O arroz aparece em segundo lugar, afirma-se por ser um produto que encontrou terras extremamente favoráveis ao seu cultivo, e, funcionou como alimento preferencial, de menor custo para alimentar quantidades de escravos. Já o crescimento acentuado da produção de algodão sobre os demais também se deve a fatores externos como o fato de que este passou a ganhar valor no mercado internacional em decorrência das guerras de independência dos Estados Unidos da América do Norte (em 1776 e 1816) assim como a guerra de secessão (1861), que desorganizaram a exportação da matéria prima naquele país e obrigaram os ingleses a importá-lo do Maranhão em plena “Revolução Industrial”.

Entretanto São Luís e Alcântara, por sua condição portuária, no período em que toda a comunicação com a Europa se fazia pelo mar, acabaram por se constituir os mais expressivos exemplares de arquitetura e urbanismo da época.

Além do que havia, como até hoje há, o fato de que o campo trabalhava para enriquecer a cidade.

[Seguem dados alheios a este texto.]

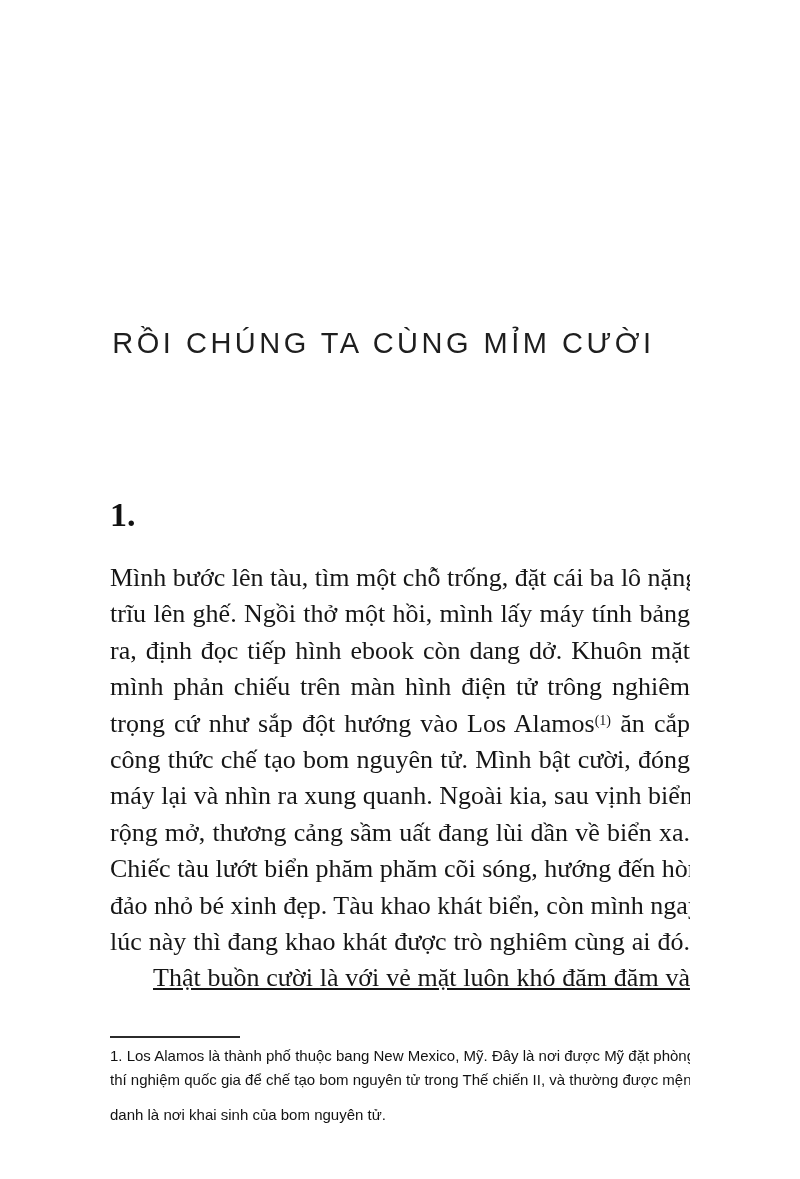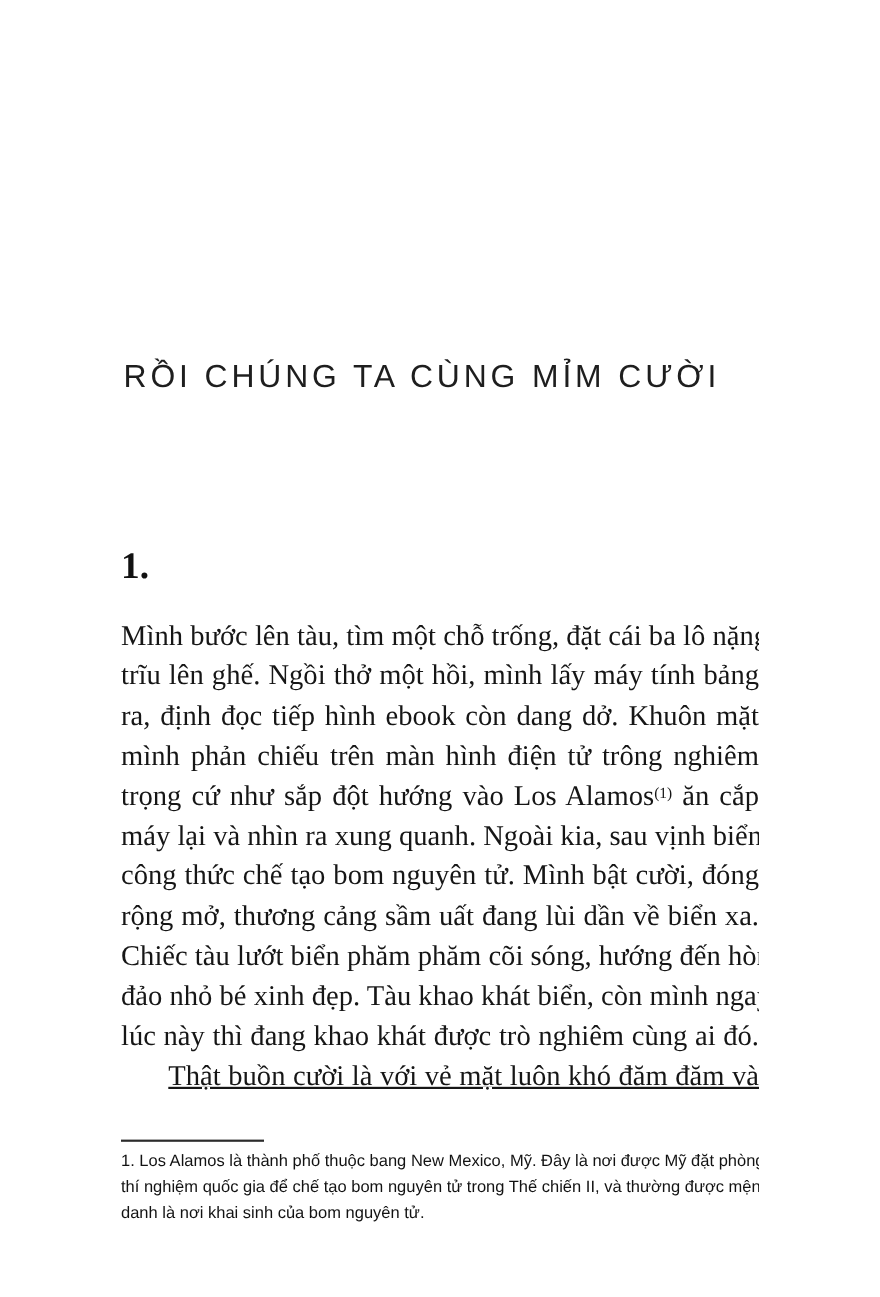"máy lại và nhìn ra" div.line { order: before "công thức chế tạo bom" -> after "công thức chế tạo bom" }
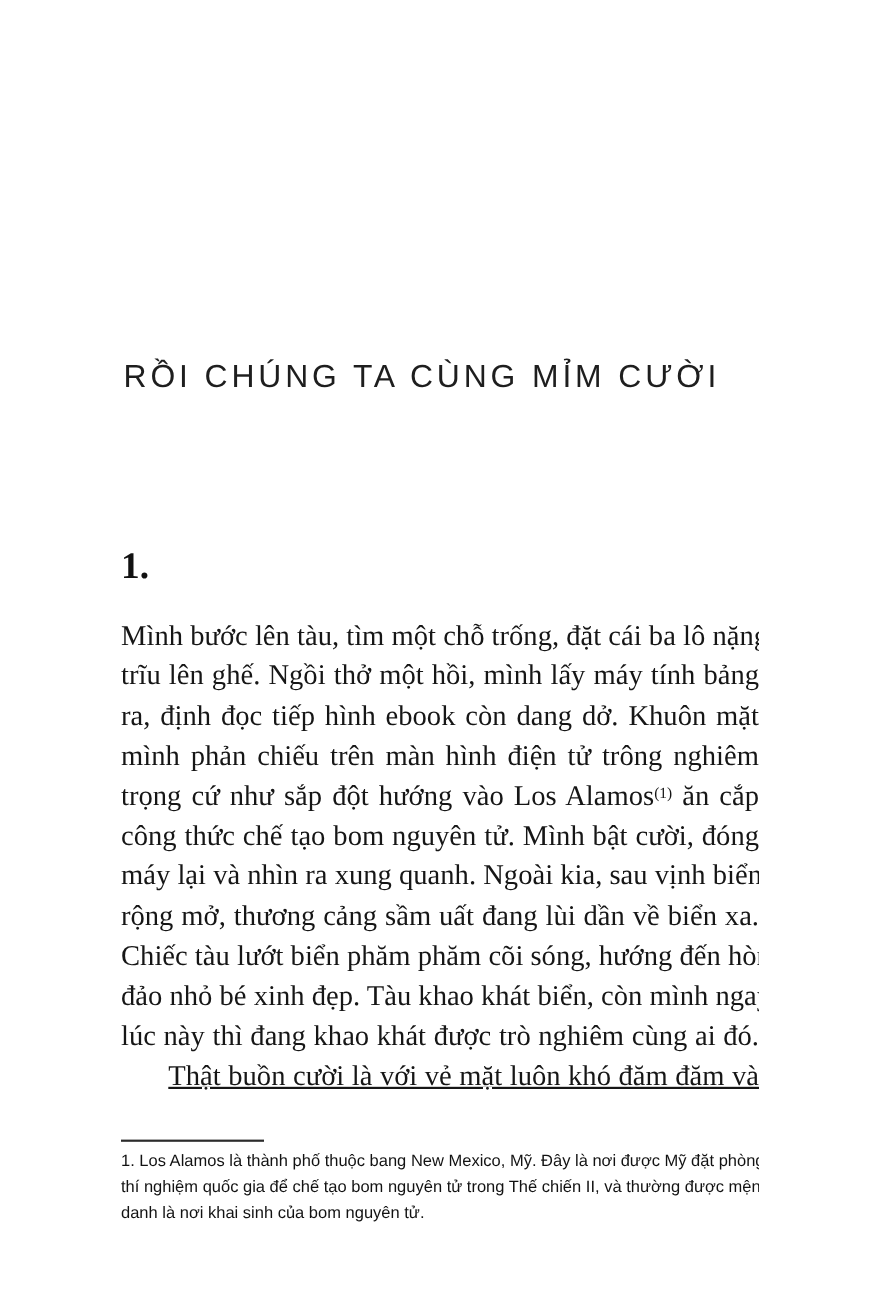"danh là nơi khai sinh" .footnote .fline.natural { margin-top: none -> 12px }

Grande parte das riquezas oriundas das extensões pastoris dos sertões escoava-se pelo porto, este reunia, portanto, as benesses de ser capital, sede administrativa e entreposto comercial, produzindo-se aí, as maiores e mais expressivas manifestações de urbanidade. Uma elite de comerciantes por aqui se estabeleceu em função destas rendosas atividades de comércio de exportação, gerou a necessidade de construir em São Luís e Alcântara, um ambiente urbano capaz de reproduzir padrões de conforto aos quais seus proprietários estavam acostumados nas cidades européias.